=== TRY IT ===
What is needed is an exact copy of the lines in the entries below from the one holding "margin:0; padding:0; box-sizing:border-box;" through the one holding "color:#98a1ab; height:15px; line-height:15px;font-style:italic;", pictures excluded.

=== DATA RECORDS ===
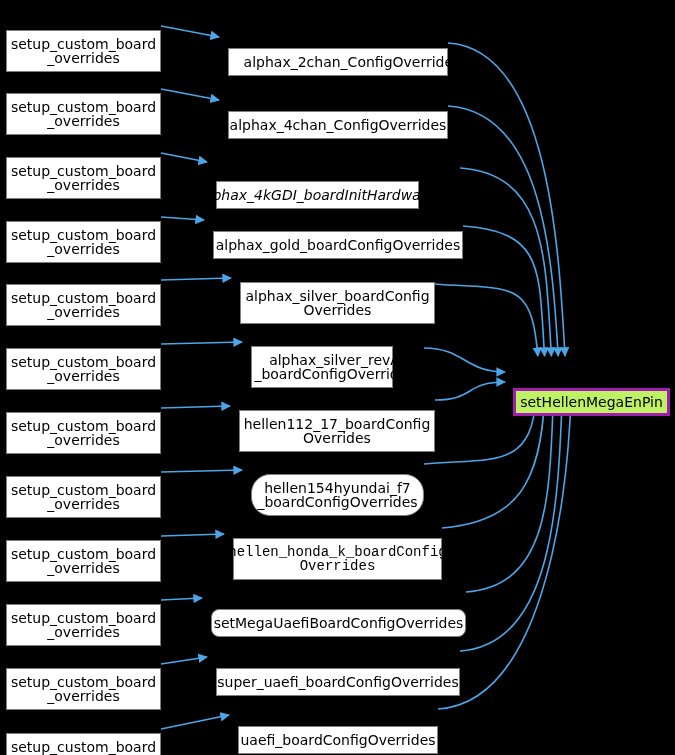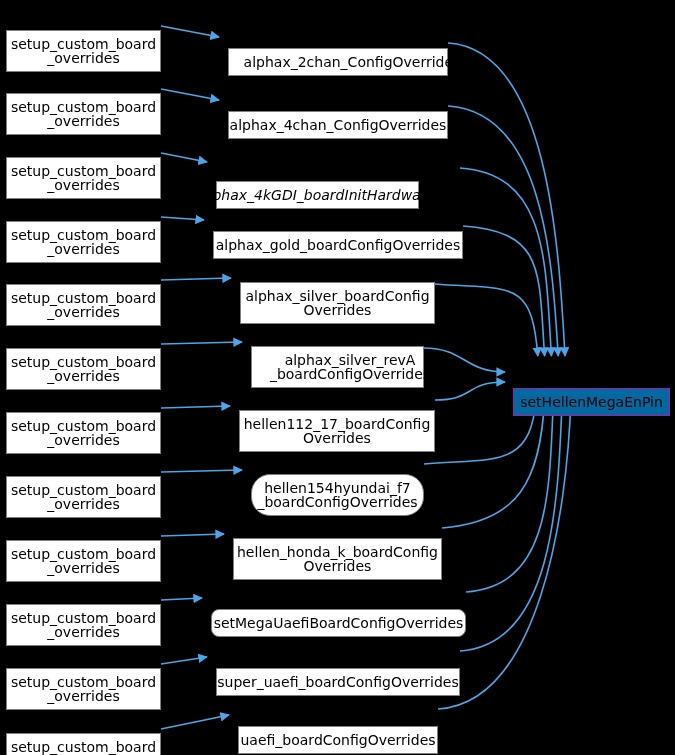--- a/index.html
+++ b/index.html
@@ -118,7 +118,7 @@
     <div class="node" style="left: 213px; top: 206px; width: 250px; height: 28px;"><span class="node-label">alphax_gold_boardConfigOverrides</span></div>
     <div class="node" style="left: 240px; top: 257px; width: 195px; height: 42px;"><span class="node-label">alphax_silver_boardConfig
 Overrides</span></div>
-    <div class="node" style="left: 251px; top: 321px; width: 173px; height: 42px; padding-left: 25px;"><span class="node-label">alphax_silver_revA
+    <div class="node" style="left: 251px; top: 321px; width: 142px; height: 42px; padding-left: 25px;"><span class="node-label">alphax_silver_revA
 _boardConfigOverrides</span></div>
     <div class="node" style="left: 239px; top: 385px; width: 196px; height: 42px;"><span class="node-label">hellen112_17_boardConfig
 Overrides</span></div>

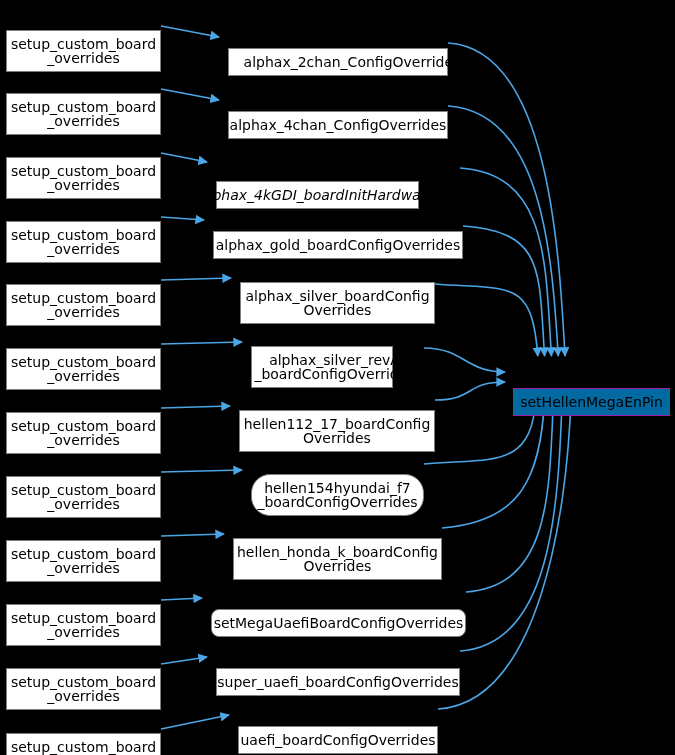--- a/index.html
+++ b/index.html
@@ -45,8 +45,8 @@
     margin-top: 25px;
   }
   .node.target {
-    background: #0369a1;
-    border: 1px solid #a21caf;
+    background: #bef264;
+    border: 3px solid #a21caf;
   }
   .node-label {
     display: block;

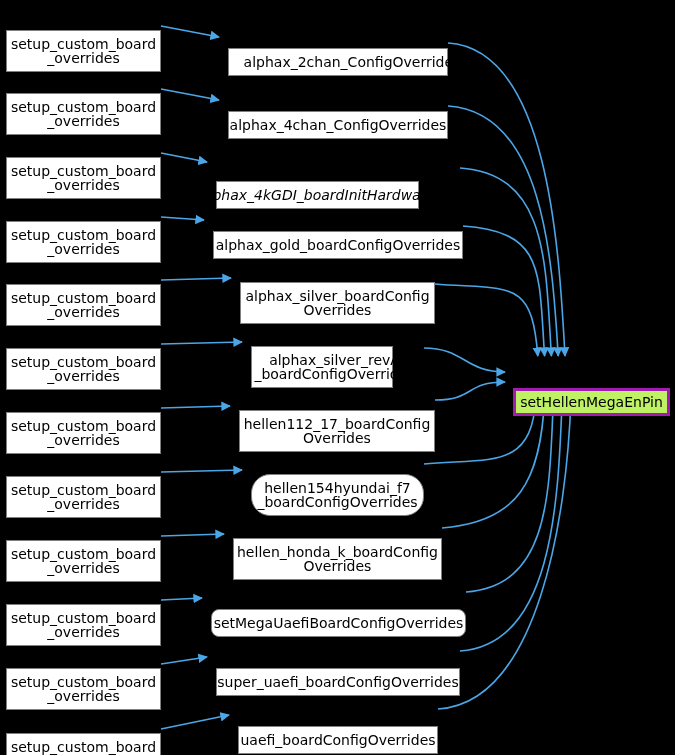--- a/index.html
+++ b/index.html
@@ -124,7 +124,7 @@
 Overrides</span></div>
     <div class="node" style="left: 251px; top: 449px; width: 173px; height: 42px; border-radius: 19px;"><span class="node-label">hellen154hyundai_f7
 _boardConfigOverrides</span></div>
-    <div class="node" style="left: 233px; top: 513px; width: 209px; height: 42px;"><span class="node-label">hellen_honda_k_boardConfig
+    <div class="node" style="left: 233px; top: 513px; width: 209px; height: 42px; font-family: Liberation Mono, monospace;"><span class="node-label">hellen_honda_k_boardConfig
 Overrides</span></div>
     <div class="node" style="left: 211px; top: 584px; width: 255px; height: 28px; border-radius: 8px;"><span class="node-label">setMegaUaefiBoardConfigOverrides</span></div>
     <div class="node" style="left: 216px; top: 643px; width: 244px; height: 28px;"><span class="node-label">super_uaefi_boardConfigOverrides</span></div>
...
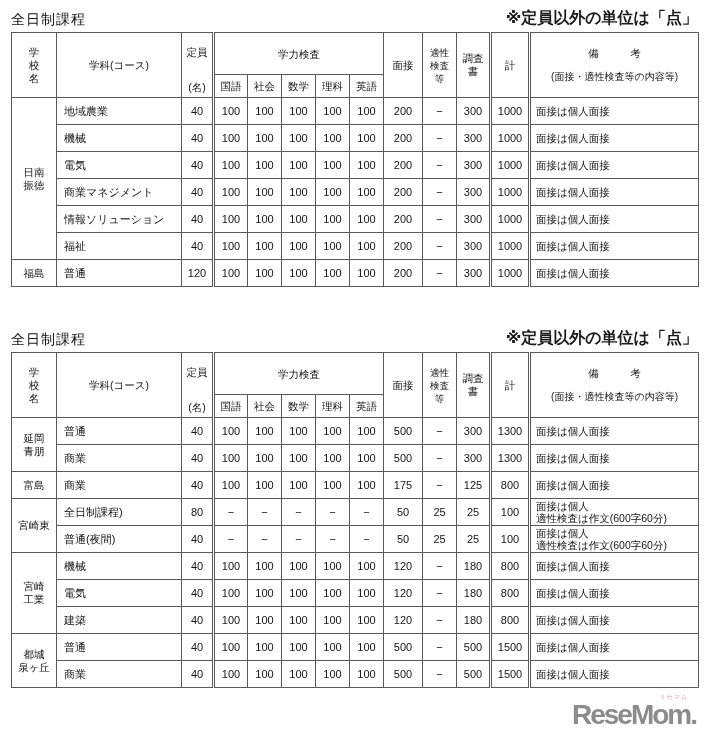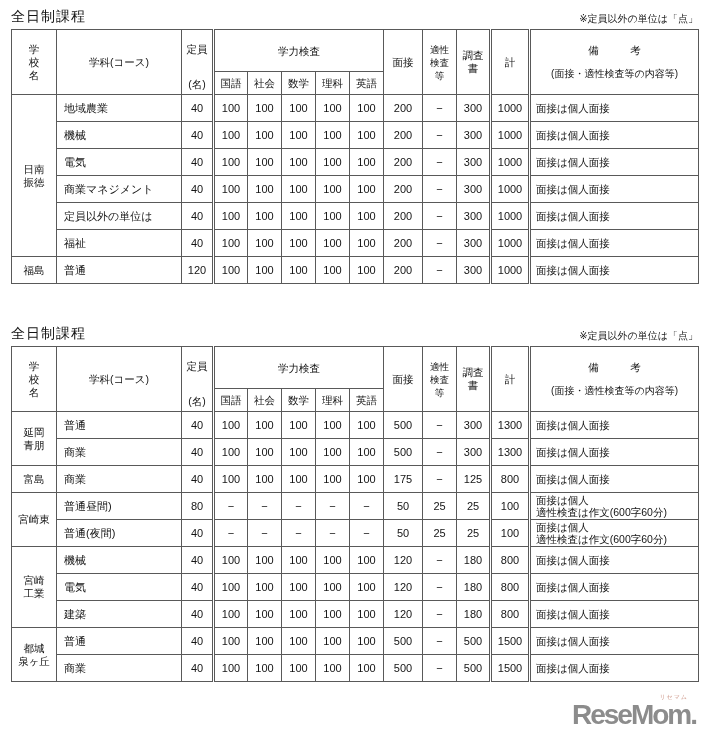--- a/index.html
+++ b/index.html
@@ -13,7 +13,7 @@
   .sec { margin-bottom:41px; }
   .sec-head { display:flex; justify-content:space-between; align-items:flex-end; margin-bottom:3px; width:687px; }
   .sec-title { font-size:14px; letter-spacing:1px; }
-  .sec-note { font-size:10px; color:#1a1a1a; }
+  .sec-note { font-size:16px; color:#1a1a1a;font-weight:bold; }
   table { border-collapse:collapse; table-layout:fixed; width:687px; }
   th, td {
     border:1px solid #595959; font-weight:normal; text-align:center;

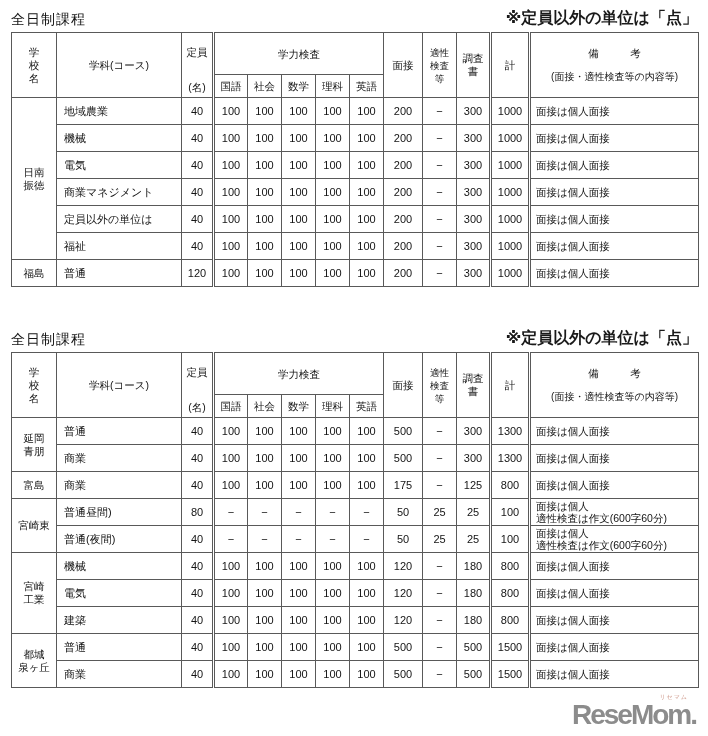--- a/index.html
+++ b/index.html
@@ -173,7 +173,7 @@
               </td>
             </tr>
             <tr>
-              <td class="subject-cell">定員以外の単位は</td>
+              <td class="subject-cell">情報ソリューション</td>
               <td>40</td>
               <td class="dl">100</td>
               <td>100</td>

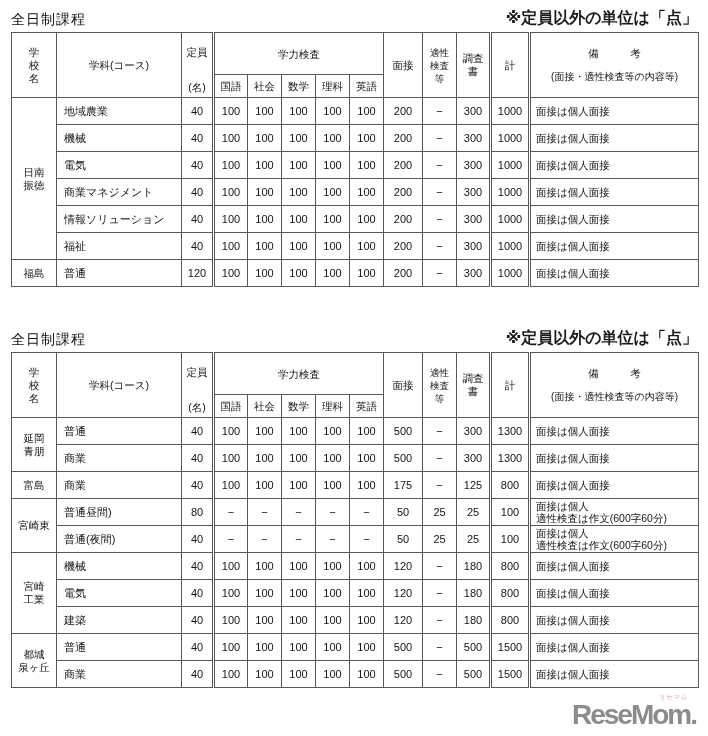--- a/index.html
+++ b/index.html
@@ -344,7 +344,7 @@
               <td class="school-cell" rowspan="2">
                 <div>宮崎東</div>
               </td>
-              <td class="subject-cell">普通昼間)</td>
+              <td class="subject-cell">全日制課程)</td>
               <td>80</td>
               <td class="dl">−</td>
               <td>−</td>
--
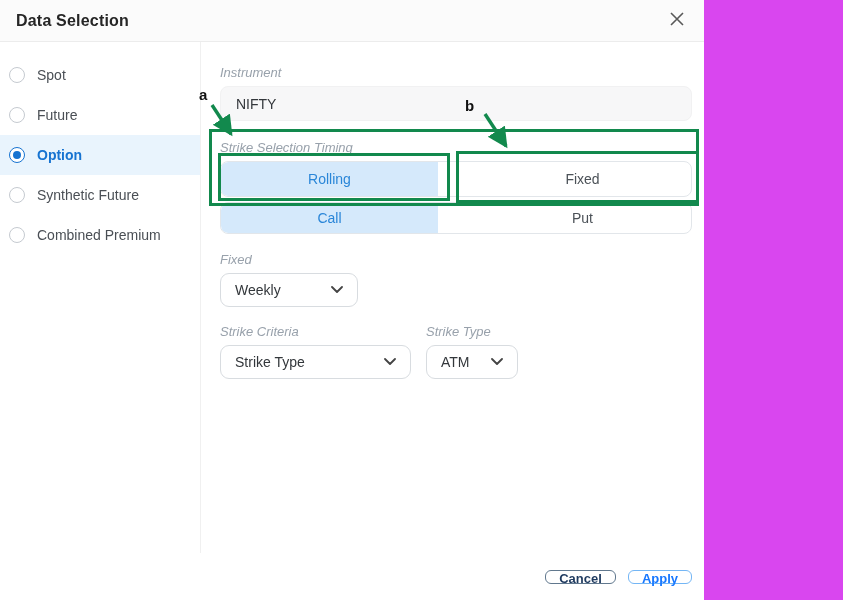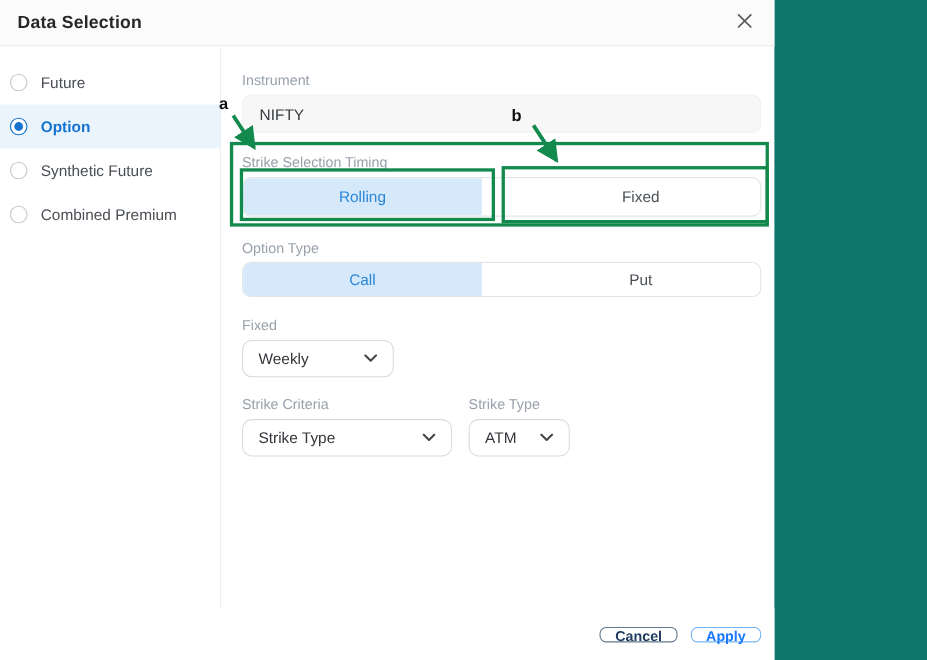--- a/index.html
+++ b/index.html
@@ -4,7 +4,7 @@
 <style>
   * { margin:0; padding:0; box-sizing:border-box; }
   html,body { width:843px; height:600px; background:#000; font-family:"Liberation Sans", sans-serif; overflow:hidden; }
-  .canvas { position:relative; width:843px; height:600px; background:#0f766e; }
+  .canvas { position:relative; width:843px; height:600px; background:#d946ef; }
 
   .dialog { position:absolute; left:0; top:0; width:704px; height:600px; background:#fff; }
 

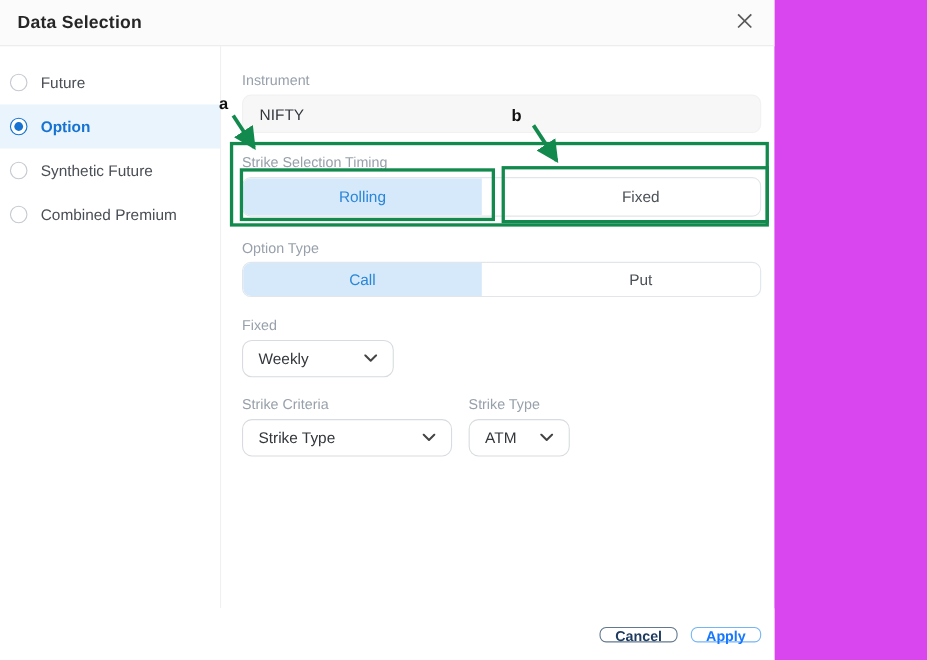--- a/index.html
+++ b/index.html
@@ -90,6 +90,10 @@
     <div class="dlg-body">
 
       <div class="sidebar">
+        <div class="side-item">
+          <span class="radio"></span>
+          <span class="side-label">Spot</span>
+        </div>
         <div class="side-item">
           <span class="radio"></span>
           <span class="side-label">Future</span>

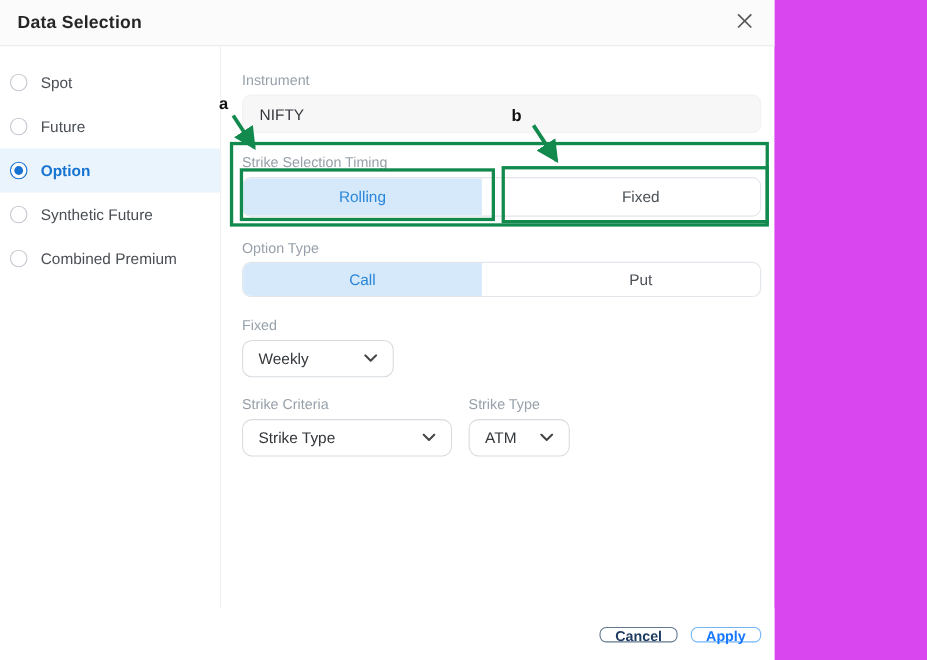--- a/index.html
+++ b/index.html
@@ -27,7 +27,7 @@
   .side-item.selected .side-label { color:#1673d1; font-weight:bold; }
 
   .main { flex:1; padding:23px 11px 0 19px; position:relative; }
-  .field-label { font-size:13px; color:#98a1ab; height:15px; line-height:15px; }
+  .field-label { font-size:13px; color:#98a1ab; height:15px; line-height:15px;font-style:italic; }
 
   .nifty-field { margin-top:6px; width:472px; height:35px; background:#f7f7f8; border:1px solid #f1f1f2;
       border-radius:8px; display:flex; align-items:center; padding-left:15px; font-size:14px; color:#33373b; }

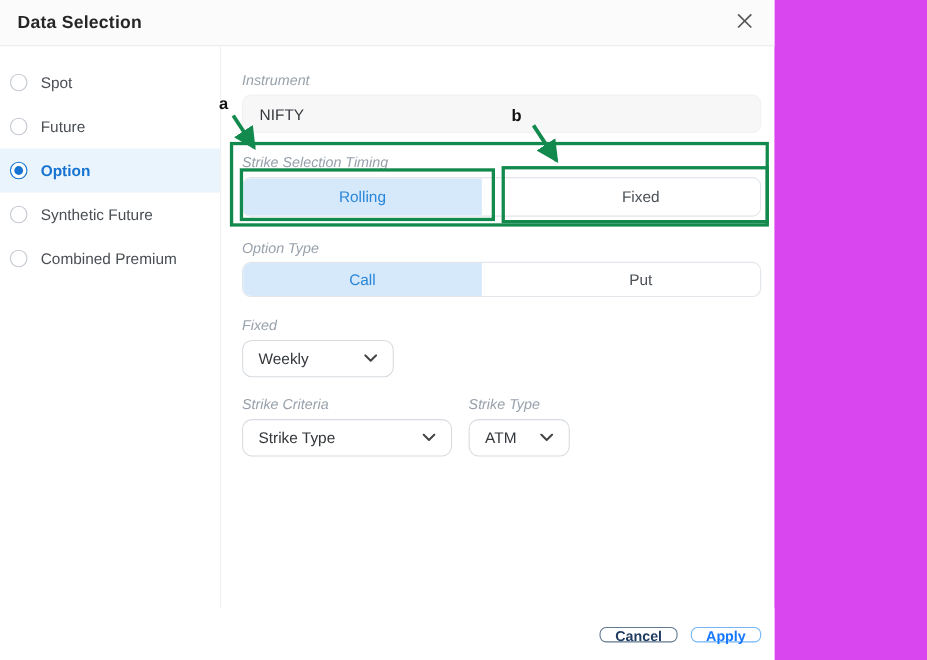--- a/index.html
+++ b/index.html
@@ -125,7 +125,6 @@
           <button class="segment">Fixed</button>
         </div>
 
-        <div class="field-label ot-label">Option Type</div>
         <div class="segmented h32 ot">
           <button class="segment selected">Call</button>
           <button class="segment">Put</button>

=== SOLUTION TO THIS PROBLEM ===
   * { margin:0; padding:0; box-sizing:border-box; }
   html,body { width:843px; height:600px; background:#000; font-family:"Liberation Sans", sans-serif; overflow:hidden; }
-  .canvas { position:relative; width:843px; height:600px; background:#0f766e; }
+  .canvas { position:relative; width:843px; height:600px; background:#d946ef; }
 
   .dialog { position:absolute; left:0; top:0; width:704px; height:600px; background:#fff; }
 

--- a/index.html
+++ b/index.html
@@ -90,6 +90,10 @@
     <div class="dlg-body">
 
       <div class="sidebar">
+        <div class="side-item">
+          <span class="radio"></span>
+          <span class="side-label">Spot</span>
+        </div>
         <div class="side-item">
           <span class="radio"></span>
           <span class="side-label">Future</span>

--- a/index.html
+++ b/index.html
@@ -27,7 +27,7 @@
   .side-item.selected .side-label { color:#1673d1; font-weight:bold; }
 
   .main { flex:1; padding:23px 11px 0 19px; position:relative; }
-  .field-label { font-size:13px; color:#98a1ab; height:15px; line-height:15px; }
+  .field-label { font-size:13px; color:#98a1ab; height:15px; line-height:15px;font-style:italic; }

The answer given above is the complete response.